Comparaison internationale de la recherche publique française

La dépense intérieure de R&D s’établit à 53,3 Md€ (chiffres 2015) dont 21,8 Md€ pour les administrations (41% du total). Il est donc légitime de s’interroger sur l’impact de cette dépenses publiques et sur le niveau comparé de la France par rapport à d’autres pays, certes partenaires mais aussi concurrents en termes d’innovation, de créations de valeur et d’emplois et d’attractivité des capitaux étrangers.

Une récente fiche du Ministère de l’Economie et des Finances présente des éléments de comparaison avec les grands pays de l’OCDE.

Parmi les grands pays de l’OCDE, la France occupe la 5èmeplace mondiale pour la dépense de recherche publique en 2015. Rapportée au PIB et en intégrant la R&D en défense, la dépense de R&D représente 0,86 %, ce qui place la France au-dessus de la moyenne de l’OCDE, mais en-dessous des pays leaders (les pays nordiques, la Corée et l’Allemagne) et de « l’objectif de Lisbonne » de 1 % du PIB.

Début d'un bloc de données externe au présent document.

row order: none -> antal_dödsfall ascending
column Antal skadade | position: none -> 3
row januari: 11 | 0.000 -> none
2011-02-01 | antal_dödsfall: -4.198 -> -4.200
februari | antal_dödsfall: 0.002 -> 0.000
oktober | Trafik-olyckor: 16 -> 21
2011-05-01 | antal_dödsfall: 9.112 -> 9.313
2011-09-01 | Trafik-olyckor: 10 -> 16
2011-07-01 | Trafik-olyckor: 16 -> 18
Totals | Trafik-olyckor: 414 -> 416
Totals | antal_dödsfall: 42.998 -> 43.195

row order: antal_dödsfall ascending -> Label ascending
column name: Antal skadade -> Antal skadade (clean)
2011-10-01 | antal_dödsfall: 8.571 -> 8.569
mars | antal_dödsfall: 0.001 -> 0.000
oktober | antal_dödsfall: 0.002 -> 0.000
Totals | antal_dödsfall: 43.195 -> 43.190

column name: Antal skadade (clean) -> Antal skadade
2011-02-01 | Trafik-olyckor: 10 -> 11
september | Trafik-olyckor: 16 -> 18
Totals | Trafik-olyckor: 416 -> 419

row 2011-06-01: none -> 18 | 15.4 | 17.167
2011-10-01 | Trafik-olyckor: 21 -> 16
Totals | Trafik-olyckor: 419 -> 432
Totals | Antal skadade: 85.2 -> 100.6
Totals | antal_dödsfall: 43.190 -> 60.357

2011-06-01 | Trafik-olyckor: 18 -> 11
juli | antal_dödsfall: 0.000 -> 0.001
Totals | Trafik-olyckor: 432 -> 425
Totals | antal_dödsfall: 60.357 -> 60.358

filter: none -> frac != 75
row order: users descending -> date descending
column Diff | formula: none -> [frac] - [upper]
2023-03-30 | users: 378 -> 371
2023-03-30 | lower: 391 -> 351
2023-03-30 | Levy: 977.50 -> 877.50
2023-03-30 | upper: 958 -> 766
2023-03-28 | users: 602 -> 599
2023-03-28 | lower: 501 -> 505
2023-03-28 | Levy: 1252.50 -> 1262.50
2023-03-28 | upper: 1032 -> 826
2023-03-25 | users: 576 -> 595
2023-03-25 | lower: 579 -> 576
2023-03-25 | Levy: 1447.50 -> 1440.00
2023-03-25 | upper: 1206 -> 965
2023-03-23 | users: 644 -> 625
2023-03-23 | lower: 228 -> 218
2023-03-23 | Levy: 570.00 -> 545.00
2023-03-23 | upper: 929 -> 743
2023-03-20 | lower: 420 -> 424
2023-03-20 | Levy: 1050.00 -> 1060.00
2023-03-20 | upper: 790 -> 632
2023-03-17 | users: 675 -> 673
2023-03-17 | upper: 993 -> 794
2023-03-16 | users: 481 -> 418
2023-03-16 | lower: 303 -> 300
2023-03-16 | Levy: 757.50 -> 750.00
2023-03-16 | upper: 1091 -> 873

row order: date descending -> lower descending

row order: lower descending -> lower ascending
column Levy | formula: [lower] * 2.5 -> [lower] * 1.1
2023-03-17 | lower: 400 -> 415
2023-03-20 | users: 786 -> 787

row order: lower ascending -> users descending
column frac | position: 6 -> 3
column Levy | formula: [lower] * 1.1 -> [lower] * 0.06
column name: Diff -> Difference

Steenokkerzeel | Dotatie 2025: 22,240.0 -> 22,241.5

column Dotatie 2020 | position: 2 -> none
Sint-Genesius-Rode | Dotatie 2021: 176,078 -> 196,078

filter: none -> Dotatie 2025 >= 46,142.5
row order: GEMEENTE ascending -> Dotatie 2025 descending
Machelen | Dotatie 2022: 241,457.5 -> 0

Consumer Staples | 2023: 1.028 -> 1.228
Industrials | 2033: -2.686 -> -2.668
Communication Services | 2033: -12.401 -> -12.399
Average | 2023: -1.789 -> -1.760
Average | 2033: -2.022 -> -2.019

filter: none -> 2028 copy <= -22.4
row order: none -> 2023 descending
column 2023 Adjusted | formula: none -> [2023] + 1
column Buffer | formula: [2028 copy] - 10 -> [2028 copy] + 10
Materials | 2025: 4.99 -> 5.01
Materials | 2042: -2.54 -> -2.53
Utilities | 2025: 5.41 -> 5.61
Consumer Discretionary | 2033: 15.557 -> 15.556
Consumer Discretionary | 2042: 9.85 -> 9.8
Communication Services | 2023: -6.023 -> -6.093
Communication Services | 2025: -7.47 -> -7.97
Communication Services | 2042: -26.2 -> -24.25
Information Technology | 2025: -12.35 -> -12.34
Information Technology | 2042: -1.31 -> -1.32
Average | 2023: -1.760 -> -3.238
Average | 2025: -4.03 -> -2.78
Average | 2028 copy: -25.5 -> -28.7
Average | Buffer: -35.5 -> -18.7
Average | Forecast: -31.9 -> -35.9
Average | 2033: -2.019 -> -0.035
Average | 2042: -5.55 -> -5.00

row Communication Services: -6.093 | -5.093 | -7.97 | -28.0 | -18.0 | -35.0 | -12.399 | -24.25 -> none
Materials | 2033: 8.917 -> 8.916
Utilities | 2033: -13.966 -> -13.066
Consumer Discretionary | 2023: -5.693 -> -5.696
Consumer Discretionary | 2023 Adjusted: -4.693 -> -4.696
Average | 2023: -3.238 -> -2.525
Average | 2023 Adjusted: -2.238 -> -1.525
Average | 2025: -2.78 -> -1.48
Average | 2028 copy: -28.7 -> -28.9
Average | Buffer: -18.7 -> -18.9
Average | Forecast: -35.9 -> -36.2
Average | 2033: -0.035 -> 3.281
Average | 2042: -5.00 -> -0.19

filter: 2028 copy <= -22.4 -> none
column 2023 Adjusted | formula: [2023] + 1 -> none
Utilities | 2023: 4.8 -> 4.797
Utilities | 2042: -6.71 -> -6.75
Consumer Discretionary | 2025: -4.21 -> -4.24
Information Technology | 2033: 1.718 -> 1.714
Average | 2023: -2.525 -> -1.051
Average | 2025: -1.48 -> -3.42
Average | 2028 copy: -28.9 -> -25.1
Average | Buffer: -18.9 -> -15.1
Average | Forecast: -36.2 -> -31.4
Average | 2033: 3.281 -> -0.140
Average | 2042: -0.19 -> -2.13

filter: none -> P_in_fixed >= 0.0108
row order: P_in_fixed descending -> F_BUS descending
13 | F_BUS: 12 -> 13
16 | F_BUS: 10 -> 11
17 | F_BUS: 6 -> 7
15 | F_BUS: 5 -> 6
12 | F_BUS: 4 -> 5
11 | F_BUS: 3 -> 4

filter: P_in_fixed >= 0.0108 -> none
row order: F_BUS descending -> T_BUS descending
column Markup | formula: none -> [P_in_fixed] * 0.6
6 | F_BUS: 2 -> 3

L’organisation et la gouvernance du système de recherche français présentent des spécificités. Si l’enseignement supérieur occupe souvent une place centrale dans les autres pays, les organismes de recherche (comme le CNRS) ont historiquement été au coeur du système français. Aujourd’hui, les laboratoires sont généralement mixtes (beaucoup ont, par conséquent, de multiples tutelles). Par ailleurs, les ressources proviennent essentiellement d’allocations budgétaires récurrentes (plutôt que contractuelles), et la part de financement allouée sur projets semble être la plus faible parmi les pays comparables.

La production scientifique française couvre toutes les disciplines et elle est très internationalisée. Les indicateurs de résultat (dont les limites doivent être soulignées) suggèrent que cette production est comparable à la moyenne des autres pays avancés. La France est au 7èmerang du point du vue du volume de publications scientifiques, dont la qualité (mesurée par l’intensité des citations reçues) est dans la moyenne. Le profil disciplinaire de ces publications évolue au même rythme que la moyenne mondiale. Enfin, la recherche publique française a une importance croissante dans les demandes de brevets.

La France n’est pas positionnée sur la « frontière d’efficience » de la dépense de recherche publique, que l’on peut estimer en reliant les niveaux de dépense aux indicateurs de performance d’un échantillon de pays. De ce point de vue, elle n’est toutefois pas significativement différente de la moyenne des pays de second rang (qui incluent l’Allemagne et le Japon). La situation s’est améliorée depuis 2004, ce qui signale une dynamique positive.

On peut en tirer la conclusion que la programmation de la recherche est plutôt bottom-up (proposée par les chercheurs) que top-down (incitée par les défis à résoudre), malgré la structuration de la Stratégie Nationale de Recherche en tels défis sociétaux… D’où les efforts faits pour rapprocher le monde académique du monde économique.